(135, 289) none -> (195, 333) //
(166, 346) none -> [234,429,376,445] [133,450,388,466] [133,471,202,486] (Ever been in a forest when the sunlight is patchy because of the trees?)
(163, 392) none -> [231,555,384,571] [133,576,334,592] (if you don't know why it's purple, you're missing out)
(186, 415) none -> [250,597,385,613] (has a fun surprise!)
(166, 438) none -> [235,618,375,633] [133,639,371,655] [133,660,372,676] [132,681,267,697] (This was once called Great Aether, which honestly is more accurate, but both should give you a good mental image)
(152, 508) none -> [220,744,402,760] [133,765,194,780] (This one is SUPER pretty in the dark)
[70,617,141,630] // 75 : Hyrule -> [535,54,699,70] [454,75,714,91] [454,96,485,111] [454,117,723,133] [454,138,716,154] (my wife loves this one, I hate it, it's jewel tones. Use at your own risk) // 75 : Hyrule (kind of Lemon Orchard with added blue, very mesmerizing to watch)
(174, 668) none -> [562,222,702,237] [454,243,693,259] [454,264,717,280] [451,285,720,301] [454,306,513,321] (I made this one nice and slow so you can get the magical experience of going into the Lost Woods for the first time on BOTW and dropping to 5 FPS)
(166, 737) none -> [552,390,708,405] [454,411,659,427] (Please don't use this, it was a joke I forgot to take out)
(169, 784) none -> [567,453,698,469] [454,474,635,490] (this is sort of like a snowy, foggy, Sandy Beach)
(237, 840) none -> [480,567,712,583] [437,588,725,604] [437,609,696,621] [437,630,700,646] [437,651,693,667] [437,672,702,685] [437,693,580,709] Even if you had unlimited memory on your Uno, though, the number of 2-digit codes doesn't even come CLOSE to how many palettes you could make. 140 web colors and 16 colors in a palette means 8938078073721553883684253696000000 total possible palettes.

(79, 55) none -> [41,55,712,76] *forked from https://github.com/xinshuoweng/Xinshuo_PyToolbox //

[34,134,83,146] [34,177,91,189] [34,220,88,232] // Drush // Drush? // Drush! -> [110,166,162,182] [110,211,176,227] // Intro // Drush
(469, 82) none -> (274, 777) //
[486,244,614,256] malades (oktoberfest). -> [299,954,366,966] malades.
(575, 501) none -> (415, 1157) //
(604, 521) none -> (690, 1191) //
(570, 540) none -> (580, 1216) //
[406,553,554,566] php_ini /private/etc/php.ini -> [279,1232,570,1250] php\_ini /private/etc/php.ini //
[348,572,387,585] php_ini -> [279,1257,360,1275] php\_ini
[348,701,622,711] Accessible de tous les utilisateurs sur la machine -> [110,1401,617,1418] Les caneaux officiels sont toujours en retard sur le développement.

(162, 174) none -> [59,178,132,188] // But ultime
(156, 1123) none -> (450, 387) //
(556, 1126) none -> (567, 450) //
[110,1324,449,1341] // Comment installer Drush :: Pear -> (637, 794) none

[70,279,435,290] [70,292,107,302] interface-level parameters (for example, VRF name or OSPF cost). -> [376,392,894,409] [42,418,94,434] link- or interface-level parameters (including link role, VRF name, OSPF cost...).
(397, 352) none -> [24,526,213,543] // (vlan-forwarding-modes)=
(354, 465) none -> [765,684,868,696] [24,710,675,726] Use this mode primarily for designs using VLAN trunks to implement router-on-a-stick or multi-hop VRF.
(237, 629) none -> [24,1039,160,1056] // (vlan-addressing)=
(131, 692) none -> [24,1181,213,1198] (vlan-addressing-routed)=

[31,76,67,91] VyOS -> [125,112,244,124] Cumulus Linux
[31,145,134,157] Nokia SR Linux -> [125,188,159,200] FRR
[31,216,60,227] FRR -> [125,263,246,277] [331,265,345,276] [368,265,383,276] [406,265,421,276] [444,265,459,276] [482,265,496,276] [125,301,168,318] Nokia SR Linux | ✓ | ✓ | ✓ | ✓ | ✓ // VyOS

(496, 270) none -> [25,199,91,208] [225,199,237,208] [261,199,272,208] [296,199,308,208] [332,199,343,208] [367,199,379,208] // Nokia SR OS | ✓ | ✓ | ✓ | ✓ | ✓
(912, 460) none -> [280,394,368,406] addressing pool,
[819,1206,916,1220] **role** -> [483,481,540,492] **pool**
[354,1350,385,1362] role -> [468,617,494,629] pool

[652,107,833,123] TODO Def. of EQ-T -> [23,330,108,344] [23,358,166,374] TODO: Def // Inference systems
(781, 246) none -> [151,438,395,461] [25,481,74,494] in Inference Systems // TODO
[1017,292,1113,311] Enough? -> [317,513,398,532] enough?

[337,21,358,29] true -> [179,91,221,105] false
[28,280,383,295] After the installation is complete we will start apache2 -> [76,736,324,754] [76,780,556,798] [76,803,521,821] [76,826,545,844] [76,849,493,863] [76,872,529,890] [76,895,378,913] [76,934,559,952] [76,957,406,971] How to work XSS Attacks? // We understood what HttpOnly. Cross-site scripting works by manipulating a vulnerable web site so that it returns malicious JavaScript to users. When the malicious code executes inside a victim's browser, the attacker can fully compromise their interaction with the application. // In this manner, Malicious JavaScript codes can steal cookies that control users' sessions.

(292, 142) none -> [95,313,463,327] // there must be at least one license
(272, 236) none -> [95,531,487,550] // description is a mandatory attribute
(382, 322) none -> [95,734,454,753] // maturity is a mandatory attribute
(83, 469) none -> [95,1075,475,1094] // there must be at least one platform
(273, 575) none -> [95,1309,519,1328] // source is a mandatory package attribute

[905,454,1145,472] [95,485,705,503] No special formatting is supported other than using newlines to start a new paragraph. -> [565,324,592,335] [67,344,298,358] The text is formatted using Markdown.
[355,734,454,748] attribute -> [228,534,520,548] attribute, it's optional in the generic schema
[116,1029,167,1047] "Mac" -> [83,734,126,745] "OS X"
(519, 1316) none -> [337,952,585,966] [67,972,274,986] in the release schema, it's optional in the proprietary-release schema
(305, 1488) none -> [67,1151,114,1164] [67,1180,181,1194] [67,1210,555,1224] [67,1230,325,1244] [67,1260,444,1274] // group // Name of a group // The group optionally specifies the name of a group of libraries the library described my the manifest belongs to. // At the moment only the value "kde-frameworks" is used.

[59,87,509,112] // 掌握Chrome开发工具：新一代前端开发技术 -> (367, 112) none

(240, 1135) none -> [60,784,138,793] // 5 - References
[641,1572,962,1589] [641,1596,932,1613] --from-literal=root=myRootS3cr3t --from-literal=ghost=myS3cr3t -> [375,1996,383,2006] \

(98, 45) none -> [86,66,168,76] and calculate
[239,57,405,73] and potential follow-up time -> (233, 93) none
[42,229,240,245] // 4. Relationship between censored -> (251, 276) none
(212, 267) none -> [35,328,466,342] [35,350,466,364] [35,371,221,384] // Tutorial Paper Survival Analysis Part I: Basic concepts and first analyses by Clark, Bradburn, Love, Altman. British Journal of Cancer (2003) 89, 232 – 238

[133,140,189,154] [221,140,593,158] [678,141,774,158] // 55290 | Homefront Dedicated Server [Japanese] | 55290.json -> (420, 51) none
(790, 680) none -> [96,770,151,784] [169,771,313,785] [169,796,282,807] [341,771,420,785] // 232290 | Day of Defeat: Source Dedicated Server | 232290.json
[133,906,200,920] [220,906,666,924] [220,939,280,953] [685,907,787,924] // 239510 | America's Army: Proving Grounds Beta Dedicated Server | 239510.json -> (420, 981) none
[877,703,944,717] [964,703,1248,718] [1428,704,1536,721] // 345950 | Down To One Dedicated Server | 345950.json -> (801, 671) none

Task details | Begin at the line that has "(604, 521) none -> (690, 1191) //" in the entries above; stop after the line that has "[70,279,435,290] [70,292,107,302] interface-level". Transcribe exactly those lines and no others.

Task answer |
(604, 521) none -> (690, 1191) //
(570, 540) none -> (580, 1216) //
[406,553,554,566] php_ini /private/etc/php.ini -> [279,1232,570,1250] php\_ini /private/etc/php.ini //
[348,572,387,585] php_ini -> [279,1257,360,1275] php\_ini
[348,701,622,711] Accessible de tous les utilisateurs sur la machine -> [110,1401,617,1418] Les caneaux officiels sont toujours en retard sur le développement.

(162, 174) none -> [59,178,132,188] // But ultime
(156, 1123) none -> (450, 387) //
(556, 1126) none -> (567, 450) //
[110,1324,449,1341] // Comment installer Drush :: Pear -> (637, 794) none

[70,279,435,290] [70,292,107,302] interface-level parameters (for example, VRF name or OSPF cost). -> [376,392,894,409] [42,418,94,434] link- or interface-level parameters (including link role, VRF name, OSPF cost...).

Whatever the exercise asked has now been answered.